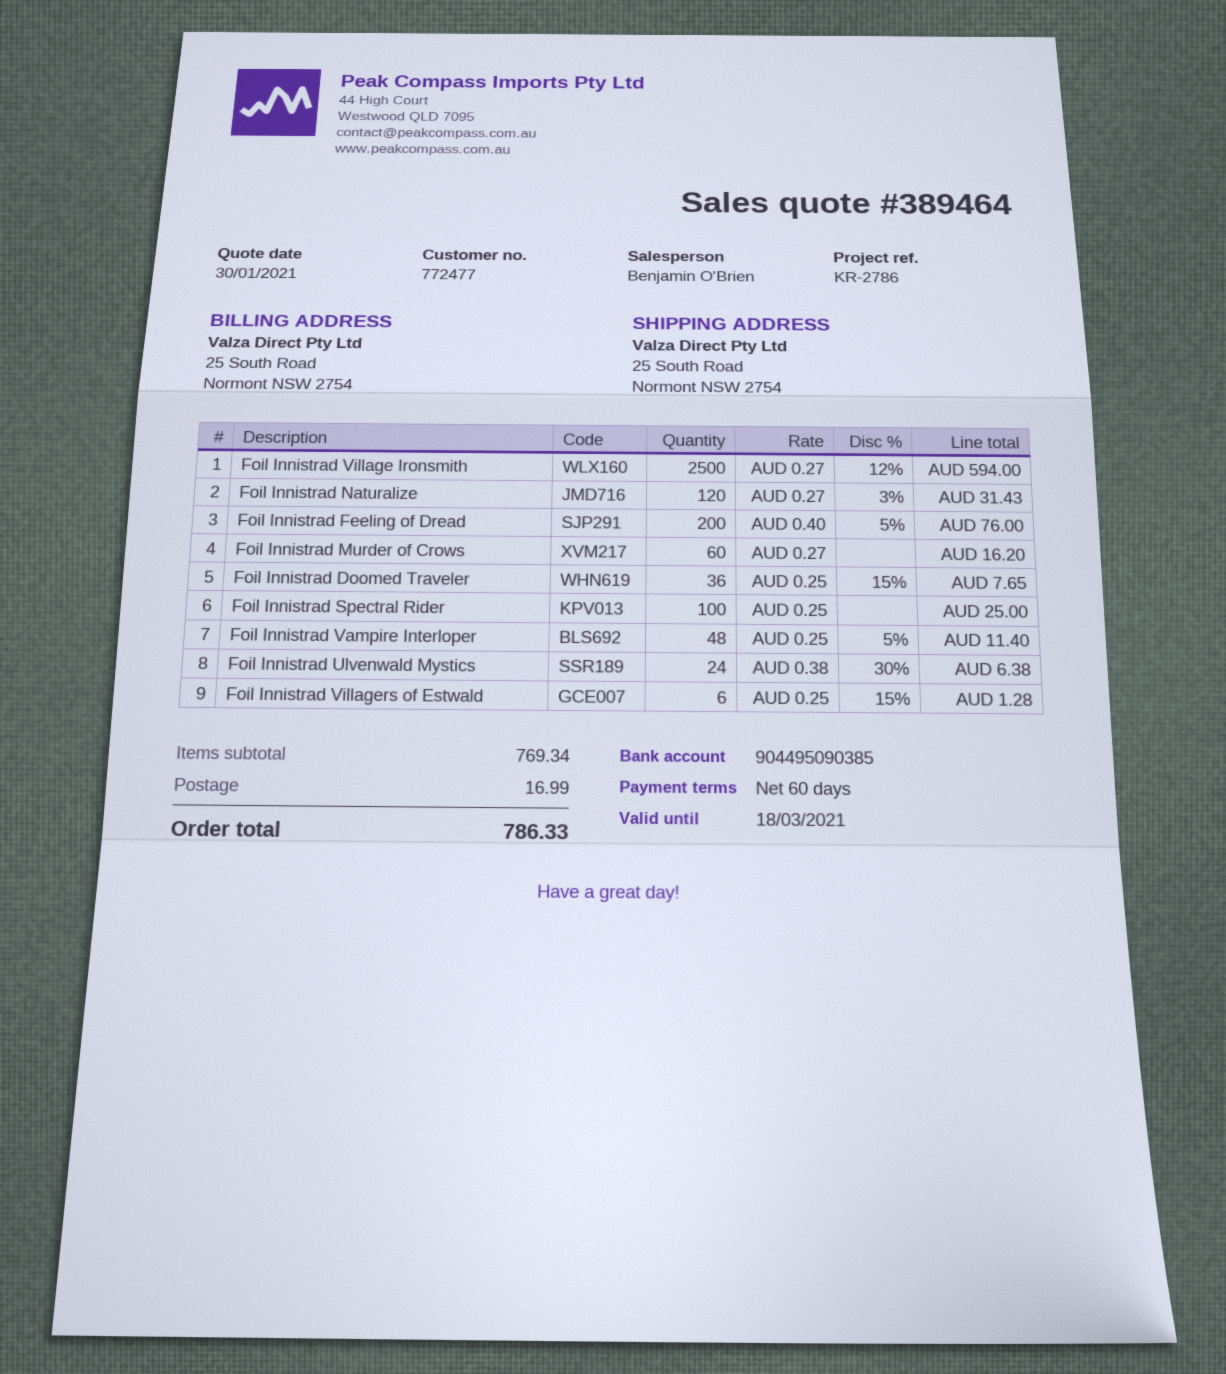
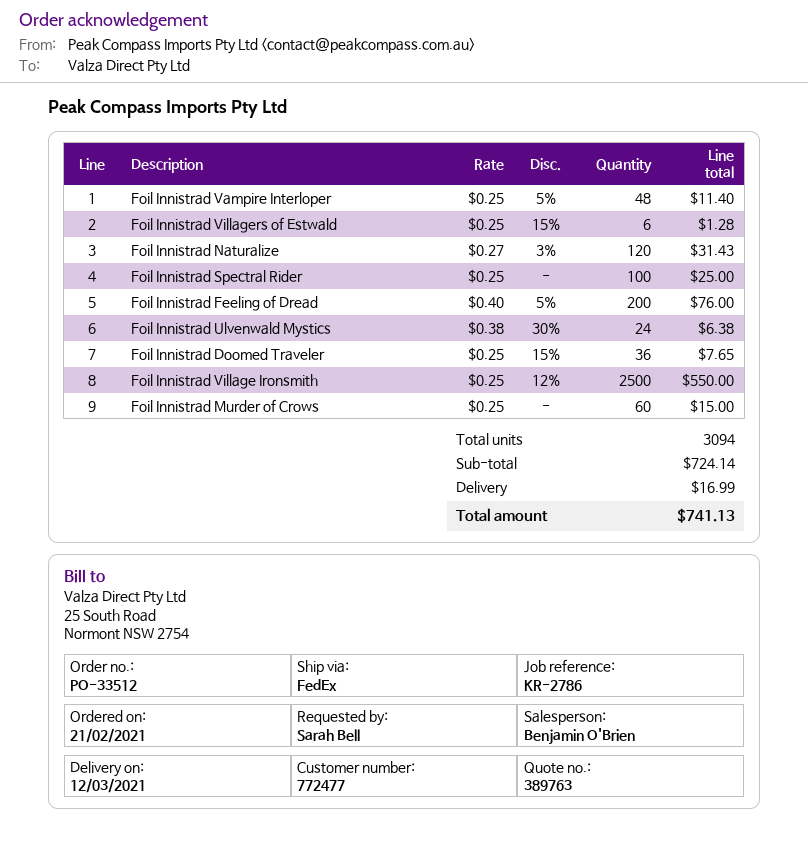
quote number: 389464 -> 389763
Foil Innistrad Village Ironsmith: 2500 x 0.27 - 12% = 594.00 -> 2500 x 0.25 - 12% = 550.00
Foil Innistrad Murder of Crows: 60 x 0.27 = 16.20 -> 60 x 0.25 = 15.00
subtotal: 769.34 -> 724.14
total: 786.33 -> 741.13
#####
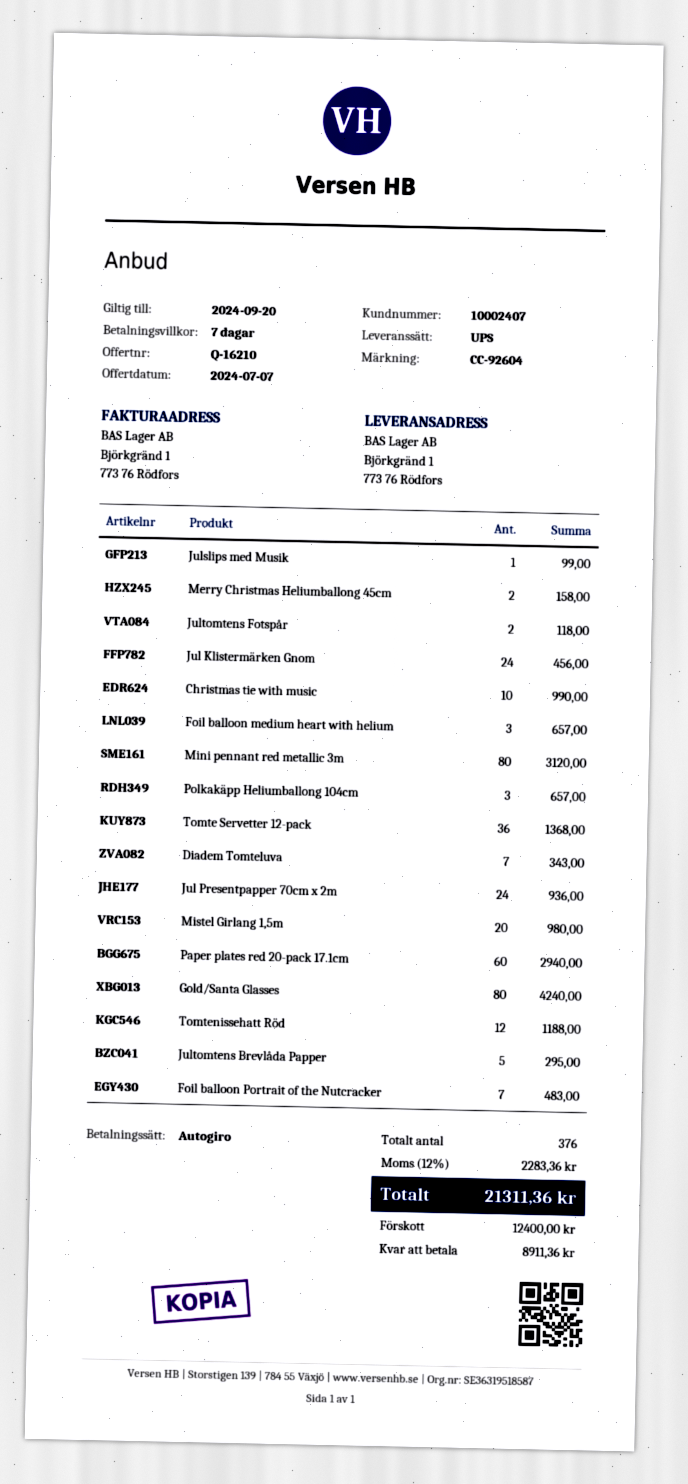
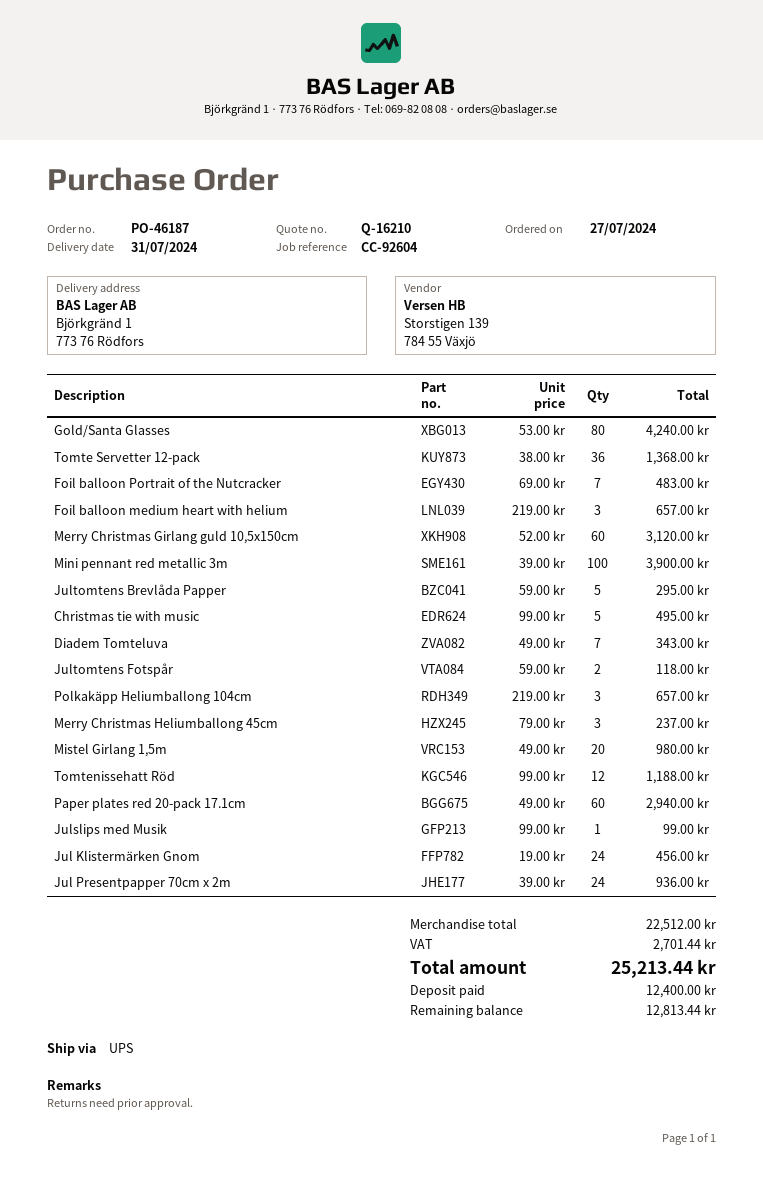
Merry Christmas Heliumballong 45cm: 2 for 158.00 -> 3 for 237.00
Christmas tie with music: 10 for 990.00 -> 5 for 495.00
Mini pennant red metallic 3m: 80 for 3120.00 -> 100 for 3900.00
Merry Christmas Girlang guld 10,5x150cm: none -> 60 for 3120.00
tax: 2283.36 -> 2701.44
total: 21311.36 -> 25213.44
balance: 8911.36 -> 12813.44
#####
**WORK TO BE COMPLETED:** In the listing above, find the line with "quote number: 389464 -> 389763" and the line with "total: 786.33 -> 741.13"; output exactly those lines and all lines between them.

**TASK OUTPUT:**
quote number: 389464 -> 389763
Foil Innistrad Village Ironsmith: 2500 x 0.27 - 12% = 594.00 -> 2500 x 0.25 - 12% = 550.00
Foil Innistrad Murder of Crows: 60 x 0.27 = 16.20 -> 60 x 0.25 = 15.00
subtotal: 769.34 -> 724.14
total: 786.33 -> 741.13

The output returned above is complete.